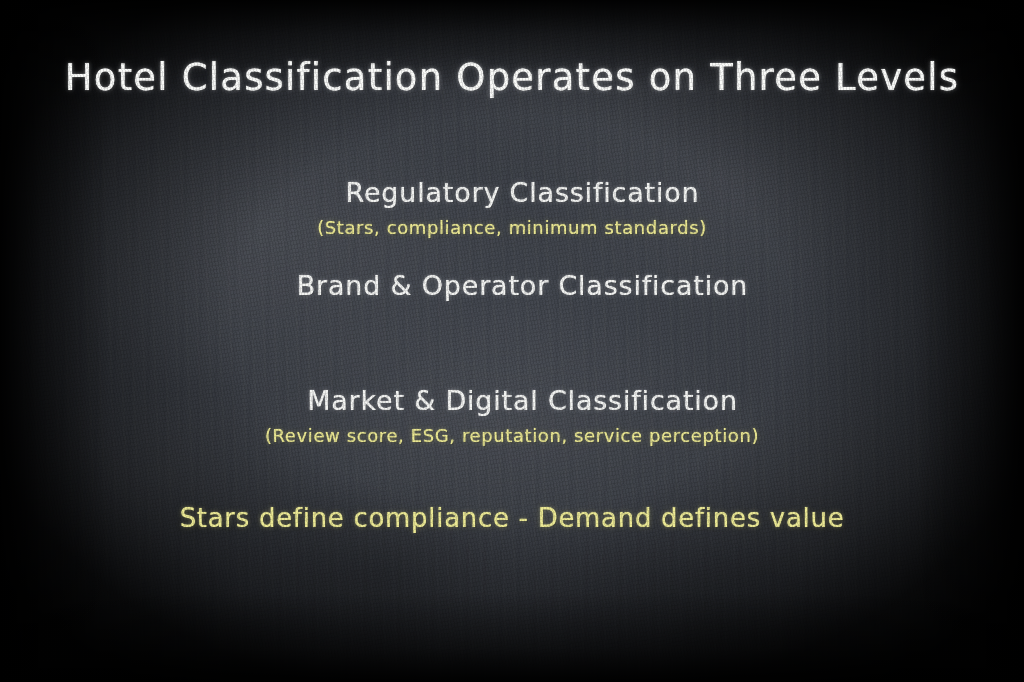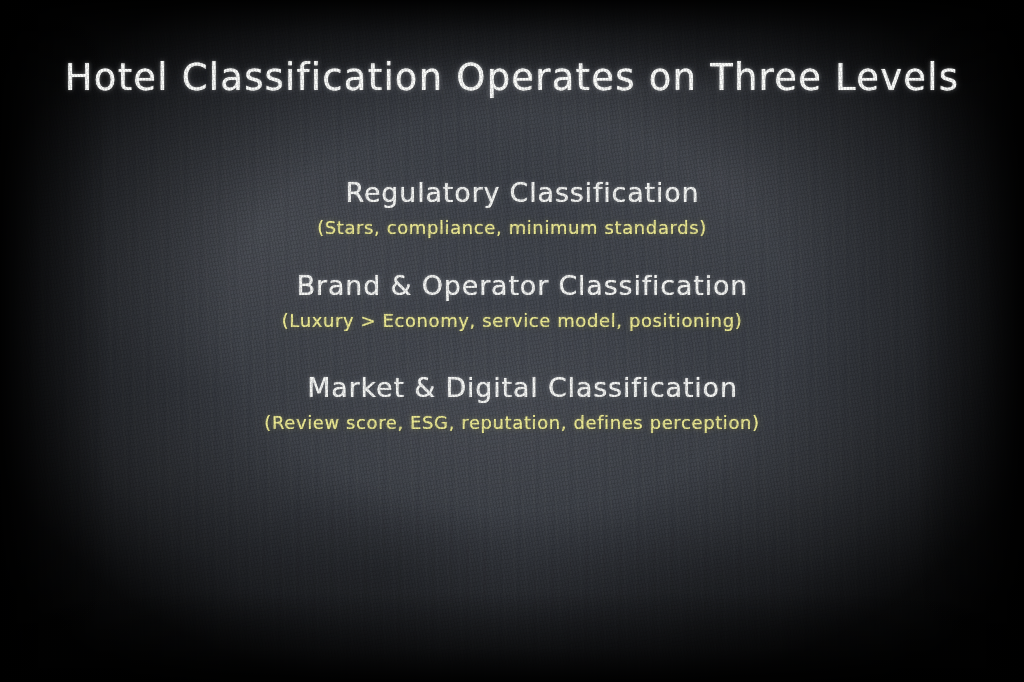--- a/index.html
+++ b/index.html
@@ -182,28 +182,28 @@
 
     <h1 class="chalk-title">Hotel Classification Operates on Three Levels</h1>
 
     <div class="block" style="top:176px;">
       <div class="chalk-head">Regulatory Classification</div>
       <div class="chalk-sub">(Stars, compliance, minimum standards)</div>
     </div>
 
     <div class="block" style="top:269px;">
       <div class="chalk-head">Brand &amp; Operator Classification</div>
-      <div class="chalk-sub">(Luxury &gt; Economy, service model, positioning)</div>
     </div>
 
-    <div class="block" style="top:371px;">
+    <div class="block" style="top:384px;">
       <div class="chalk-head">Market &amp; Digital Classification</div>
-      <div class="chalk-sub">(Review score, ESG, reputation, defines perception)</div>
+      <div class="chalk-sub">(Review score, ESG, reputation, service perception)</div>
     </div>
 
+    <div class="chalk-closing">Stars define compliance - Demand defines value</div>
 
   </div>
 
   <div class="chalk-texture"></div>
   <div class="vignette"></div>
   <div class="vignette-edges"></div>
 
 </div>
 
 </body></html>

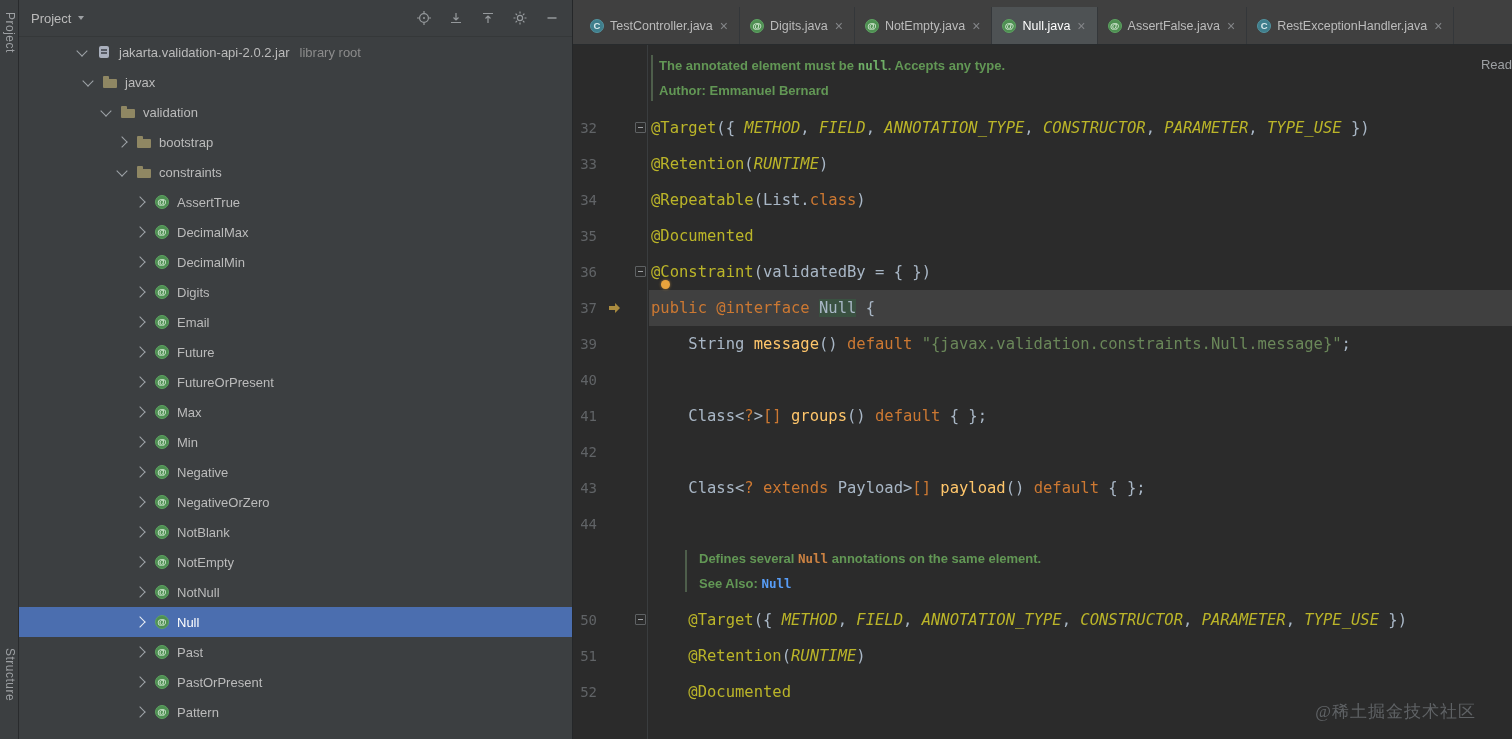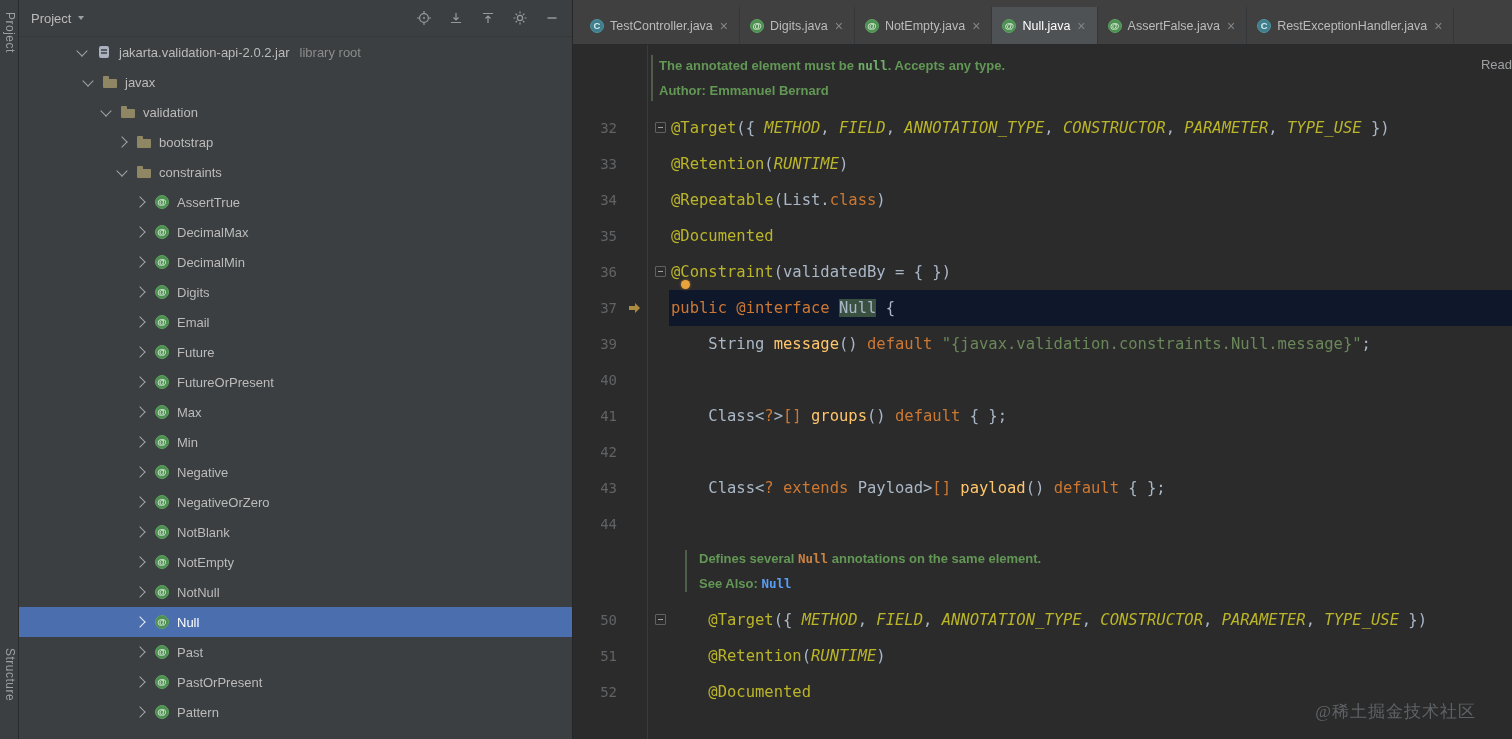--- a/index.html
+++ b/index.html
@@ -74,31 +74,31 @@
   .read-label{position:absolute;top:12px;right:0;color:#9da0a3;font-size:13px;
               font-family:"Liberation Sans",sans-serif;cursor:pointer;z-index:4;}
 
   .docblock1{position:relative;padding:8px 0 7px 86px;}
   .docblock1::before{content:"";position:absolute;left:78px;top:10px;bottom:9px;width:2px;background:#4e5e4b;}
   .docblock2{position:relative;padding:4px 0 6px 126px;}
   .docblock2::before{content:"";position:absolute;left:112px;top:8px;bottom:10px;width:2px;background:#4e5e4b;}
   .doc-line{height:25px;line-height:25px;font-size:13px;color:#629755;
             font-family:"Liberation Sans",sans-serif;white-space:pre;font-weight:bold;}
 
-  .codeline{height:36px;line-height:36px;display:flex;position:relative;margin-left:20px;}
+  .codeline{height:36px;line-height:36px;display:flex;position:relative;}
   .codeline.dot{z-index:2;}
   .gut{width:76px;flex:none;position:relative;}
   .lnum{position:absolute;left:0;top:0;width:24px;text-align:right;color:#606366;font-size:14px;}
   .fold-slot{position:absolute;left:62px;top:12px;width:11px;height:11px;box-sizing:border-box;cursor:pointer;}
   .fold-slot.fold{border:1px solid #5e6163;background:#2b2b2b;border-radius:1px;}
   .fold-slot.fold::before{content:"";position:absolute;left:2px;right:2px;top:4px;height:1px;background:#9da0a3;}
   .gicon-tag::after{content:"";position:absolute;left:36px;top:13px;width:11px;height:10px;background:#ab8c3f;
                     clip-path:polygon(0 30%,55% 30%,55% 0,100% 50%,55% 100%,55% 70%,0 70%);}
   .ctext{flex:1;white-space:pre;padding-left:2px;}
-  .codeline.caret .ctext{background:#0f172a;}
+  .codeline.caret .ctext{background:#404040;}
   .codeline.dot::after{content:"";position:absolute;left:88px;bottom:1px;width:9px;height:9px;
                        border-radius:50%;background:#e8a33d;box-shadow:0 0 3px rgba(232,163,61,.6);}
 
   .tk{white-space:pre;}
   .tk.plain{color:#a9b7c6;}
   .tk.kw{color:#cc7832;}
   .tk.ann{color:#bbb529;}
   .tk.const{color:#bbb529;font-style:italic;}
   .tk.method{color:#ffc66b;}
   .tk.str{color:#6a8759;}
--*--
* ABOUT THIS EXERCISE
Reproduce all the entries above exactly. Include no images.

* WORKED SOLUTION
--- a/index.html
+++ b/index.html
@@ -182,28 +182,28 @@
 
     <h1 class="chalk-title">Hotel Classification Operates on Three Levels</h1>
 
     <div class="block" style="top:176px;">
       <div class="chalk-head">Regulatory Classification</div>
       <div class="chalk-sub">(Stars, compliance, minimum standards)</div>
     </div>
 
     <div class="block" style="top:269px;">
       <div class="chalk-head">Brand &amp; Operator Classification</div>
-      <div class="chalk-sub">(Luxury &gt; Economy, service model, positioning)</div>
     </div>
 
-    <div class="block" style="top:371px;">
+    <div class="block" style="top:384px;">
       <div class="chalk-head">Market &amp; Digital Classification</div>
-      <div class="chalk-sub">(Review score, ESG, reputation, defines perception)</div>
+      <div class="chalk-sub">(Review score, ESG, reputation, service perception)</div>
     </div>
 
+    <div class="chalk-closing">Stars define compliance - Demand defines value</div>
 
   </div>
 
   <div class="chalk-texture"></div>
   <div class="vignette"></div>
   <div class="vignette-edges"></div>
 
 </div>
 
 </body></html>

--- a/index.html
+++ b/index.html
@@ -74,31 +74,31 @@
   .read-label{position:absolute;top:12px;right:0;color:#9da0a3;font-size:13px;
               font-family:"Liberation Sans",sans-serif;cursor:pointer;z-index:4;}
 
   .docblock1{position:relative;padding:8px 0 7px 86px;}
   .docblock1::before{content:"";position:absolute;left:78px;top:10px;bottom:9px;width:2px;background:#4e5e4b;}
   .docblock2{position:relative;padding:4px 0 6px 126px;}
   .docblock2::before{content:"";position:absolute;left:112px;top:8px;bottom:10px;width:2px;background:#4e5e4b;}
   .doc-line{height:25px;line-height:25px;font-size:13px;color:#629755;
             font-family:"Liberation Sans",sans-serif;white-space:pre;font-weight:bold;}
 
-  .codeline{height:36px;line-height:36px;display:flex;position:relative;margin-left:20px;}
+  .codeline{height:36px;line-height:36px;display:flex;position:relative;}
   .codeline.dot{z-index:2;}
   .gut{width:76px;flex:none;position:relative;}
   .lnum{position:absolute;left:0;top:0;width:24px;text-align:right;color:#606366;font-size:14px;}
   .fold-slot{position:absolute;left:62px;top:12px;width:11px;height:11px;box-sizing:border-box;cursor:pointer;}
   .fold-slot.fold{border:1px solid #5e6163;background:#2b2b2b;border-radius:1px;}
   .fold-slot.fold::before{content:"";position:absolute;left:2px;right:2px;top:4px;height:1px;background:#9da0a3;}
   .gicon-tag::after{content:"";position:absolute;left:36px;top:13px;width:11px;height:10px;background:#ab8c3f;
                     clip-path:polygon(0 30%,55% 30%,55% 0,100% 50%,55% 100%,55% 70%,0 70%);}
   .ctext{flex:1;white-space:pre;padding-left:2px;}
-  .codeline.caret .ctext{background:#0f172a;}
+  .codeline.caret .ctext{background:#404040;}
   .codeline.dot::after{content:"";position:absolute;left:88px;bottom:1px;width:9px;height:9px;
                        border-radius:50%;background:#e8a33d;box-shadow:0 0 3px rgba(232,163,61,.6);}
 
   .tk{white-space:pre;}
   .tk.plain{color:#a9b7c6;}
   .tk.kw{color:#cc7832;}
   .tk.ann{color:#bbb529;}
   .tk.const{color:#bbb529;font-style:italic;}
   .tk.method{color:#ffc66b;}
   .tk.str{color:#6a8759;}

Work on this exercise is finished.